=== Begin Enclosure ===
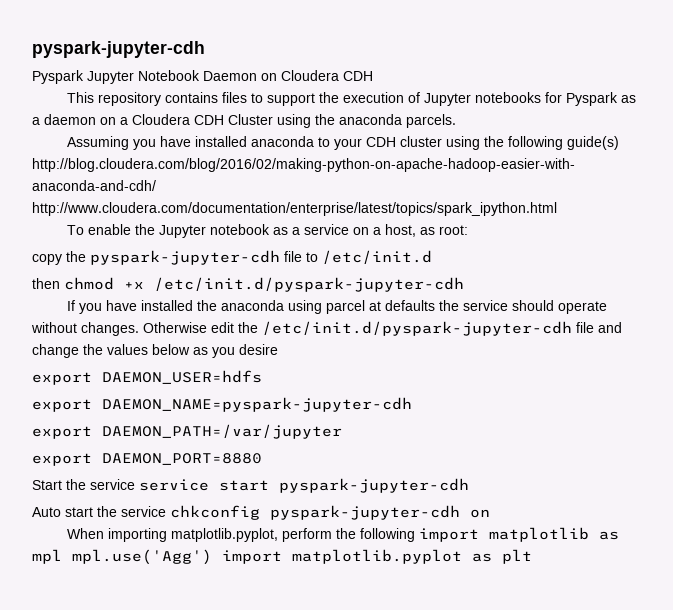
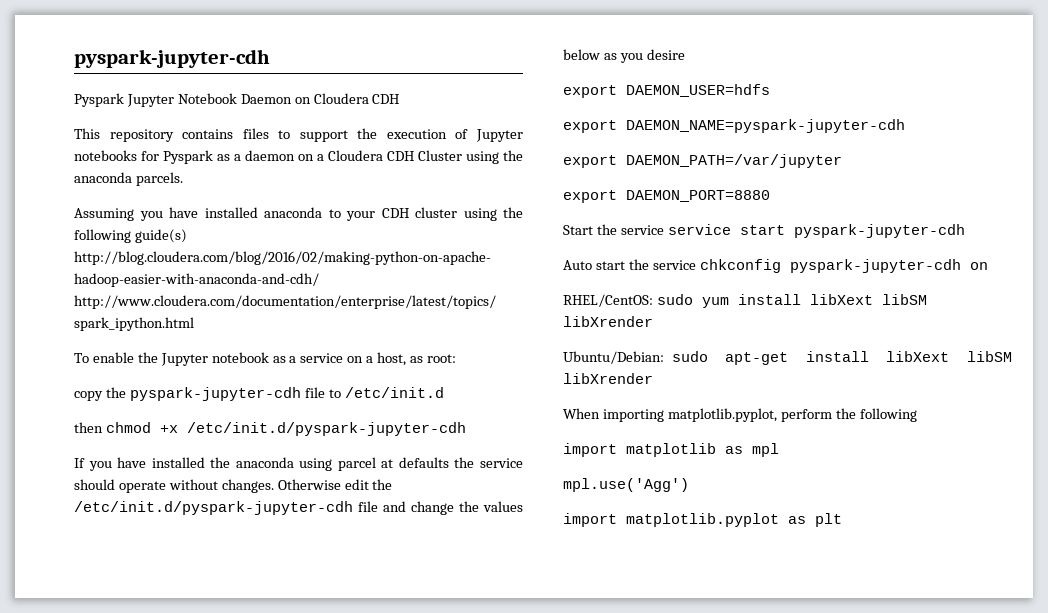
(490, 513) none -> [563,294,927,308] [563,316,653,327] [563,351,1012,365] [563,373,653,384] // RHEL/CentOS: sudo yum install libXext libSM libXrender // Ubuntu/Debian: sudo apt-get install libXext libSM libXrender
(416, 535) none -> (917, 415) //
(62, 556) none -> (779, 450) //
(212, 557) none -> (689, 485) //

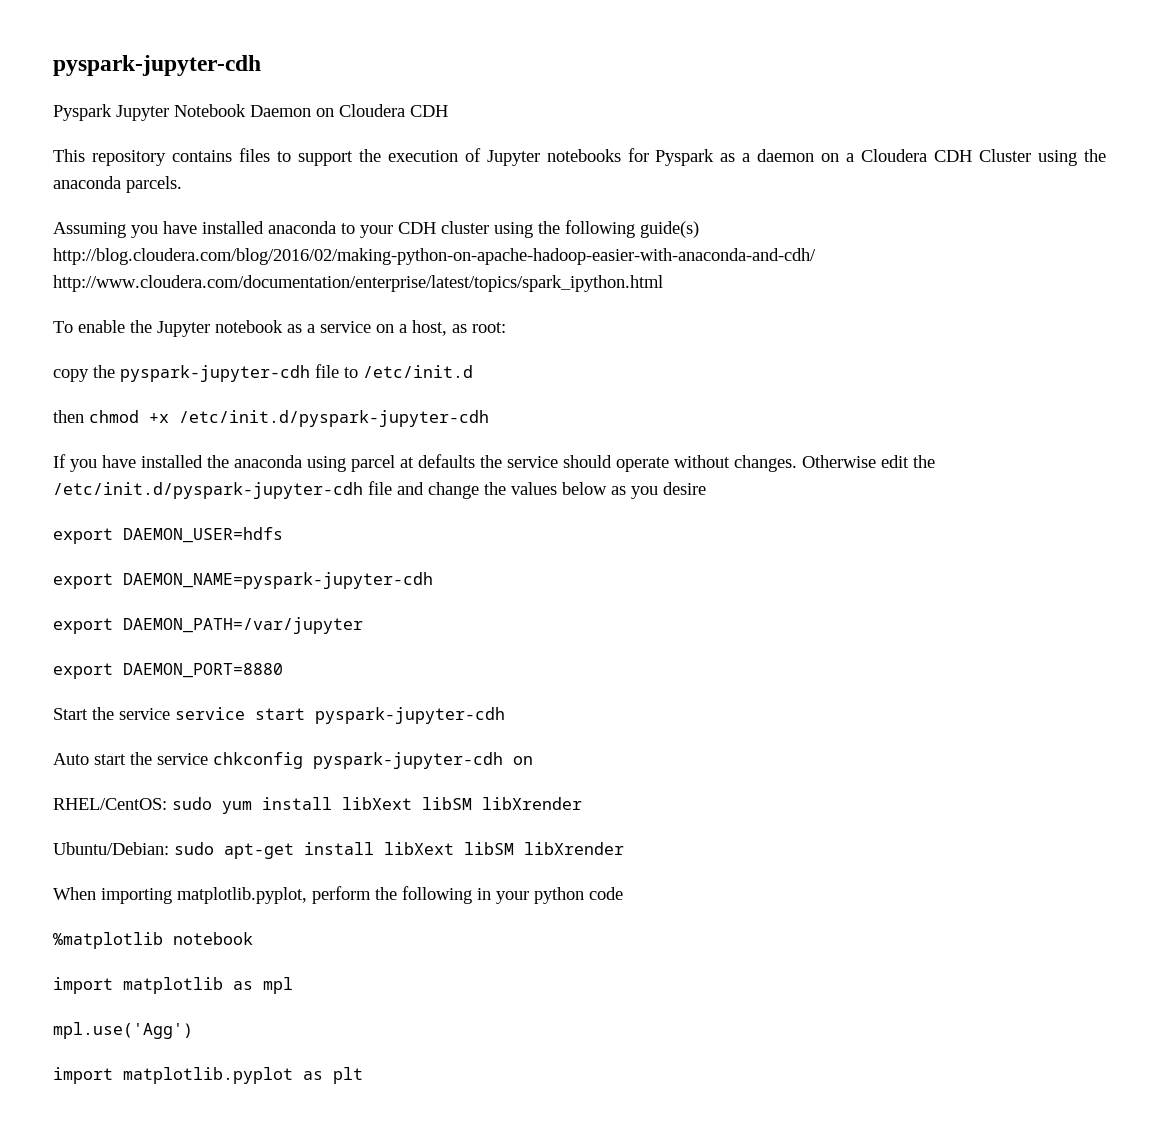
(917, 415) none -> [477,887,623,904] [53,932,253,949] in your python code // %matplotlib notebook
=== End Enclosure ===
=== Begin Enclosure ===
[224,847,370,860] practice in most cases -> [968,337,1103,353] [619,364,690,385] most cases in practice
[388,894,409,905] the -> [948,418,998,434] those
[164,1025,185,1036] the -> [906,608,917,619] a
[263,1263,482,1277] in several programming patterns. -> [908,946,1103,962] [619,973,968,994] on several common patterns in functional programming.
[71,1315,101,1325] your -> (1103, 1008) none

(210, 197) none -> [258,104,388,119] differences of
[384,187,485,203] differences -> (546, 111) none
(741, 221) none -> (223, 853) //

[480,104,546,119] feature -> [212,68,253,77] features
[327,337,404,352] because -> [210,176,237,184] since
=== End Enclosure ===
=== Begin Enclosure ===
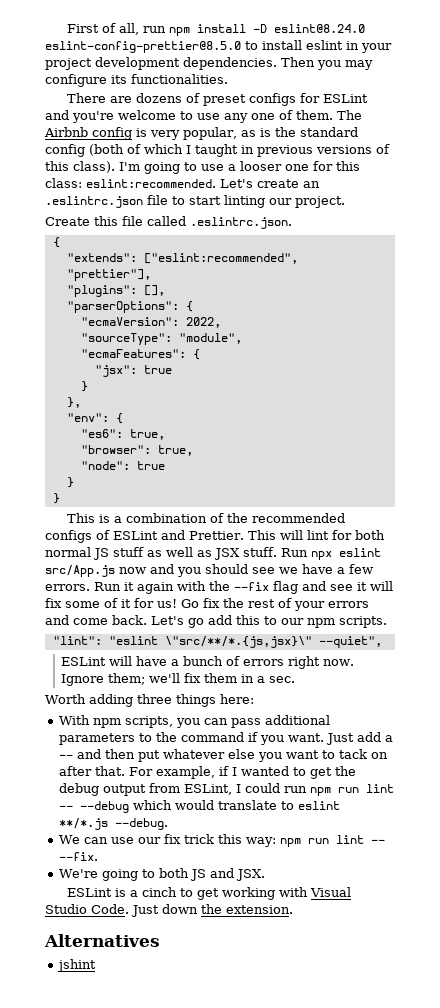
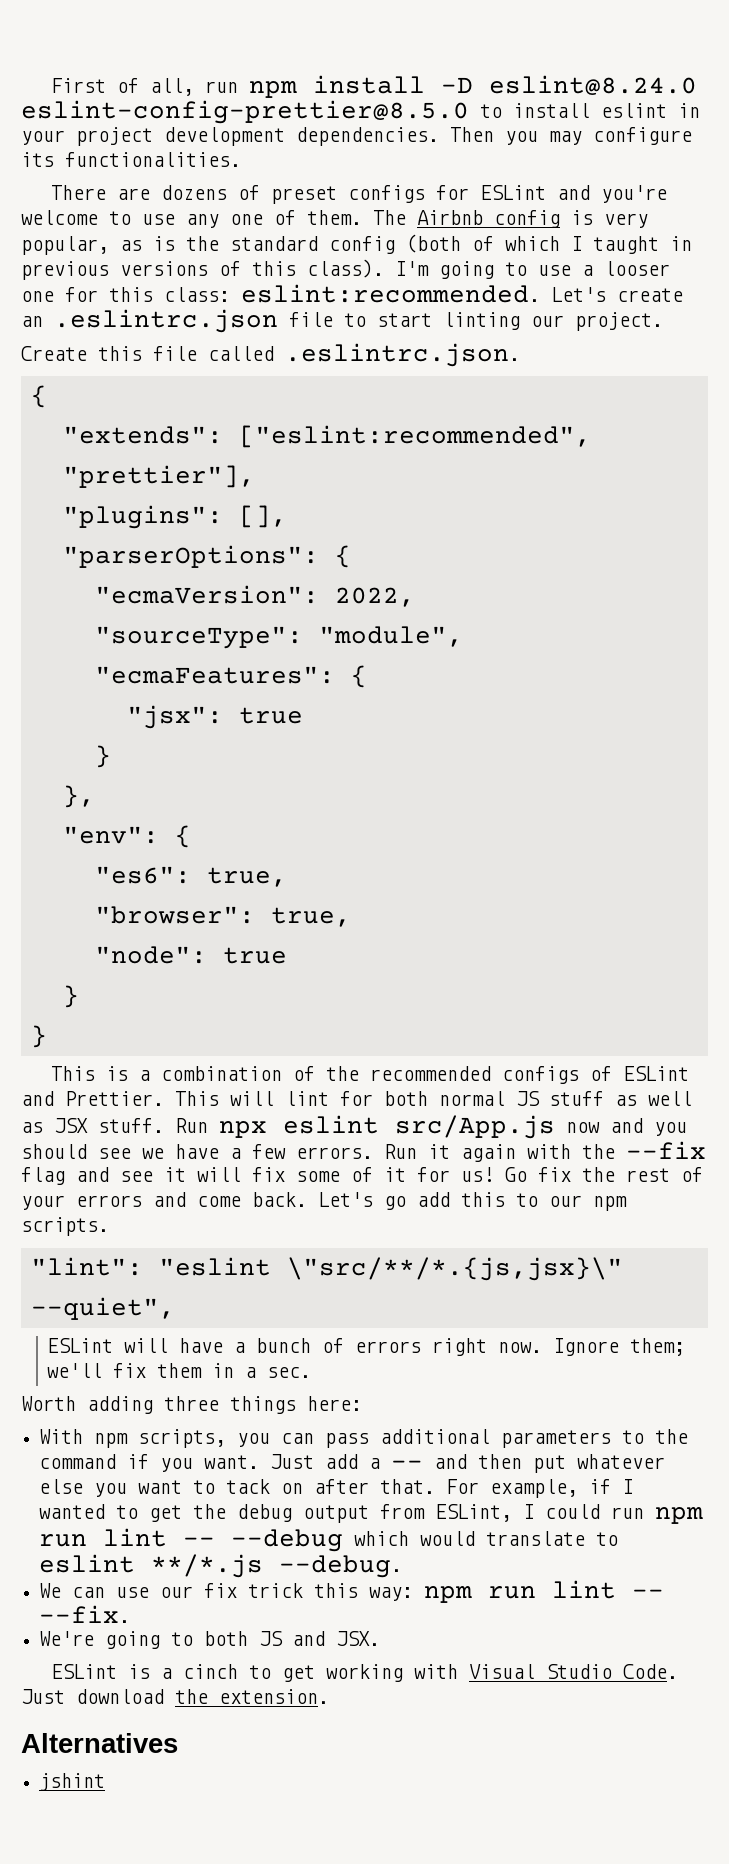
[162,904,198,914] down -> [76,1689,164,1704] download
=== End Enclosure ===
Exercise →
Go over the records above and tally the lines with the word "your" in them. Give the number alone.

Expected output →
2